To do => In full and without alteration, give the listing again.
[[ Data for the task, beginning ]]
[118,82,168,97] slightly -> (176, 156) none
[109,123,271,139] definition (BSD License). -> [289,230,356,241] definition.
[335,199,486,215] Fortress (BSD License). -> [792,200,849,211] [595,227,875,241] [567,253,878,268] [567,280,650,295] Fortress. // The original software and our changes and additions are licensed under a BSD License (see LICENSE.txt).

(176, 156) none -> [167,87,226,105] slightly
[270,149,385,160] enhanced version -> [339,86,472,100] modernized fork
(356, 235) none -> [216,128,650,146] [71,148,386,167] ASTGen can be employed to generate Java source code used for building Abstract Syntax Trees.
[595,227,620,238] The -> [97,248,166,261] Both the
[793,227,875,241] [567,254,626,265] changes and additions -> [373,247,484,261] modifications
[[ Data for the task, end ]]
Response =>
[118,82,168,97] slightly -> (176, 156) none
[109,123,271,139] definition (BSD License). -> [289,230,356,241] definition.
[335,199,486,215] Fortress (BSD License). -> [792,200,849,211] [595,227,875,241] [567,253,878,268] [567,280,650,295] Fortress. // The original software and our changes and additions are licensed under a BSD License (see LICENSE.txt).

(176, 156) none -> [167,87,226,105] slightly
[270,149,385,160] enhanced version -> [339,86,472,100] modernized fork
(356, 235) none -> [216,128,650,146] [71,148,386,167] ASTGen can be employed to generate Java source code used for building Abstract Syntax Trees.
[595,227,620,238] The -> [97,248,166,261] Both the
[793,227,875,241] [567,254,626,265] changes and additions -> [373,247,484,261] modifications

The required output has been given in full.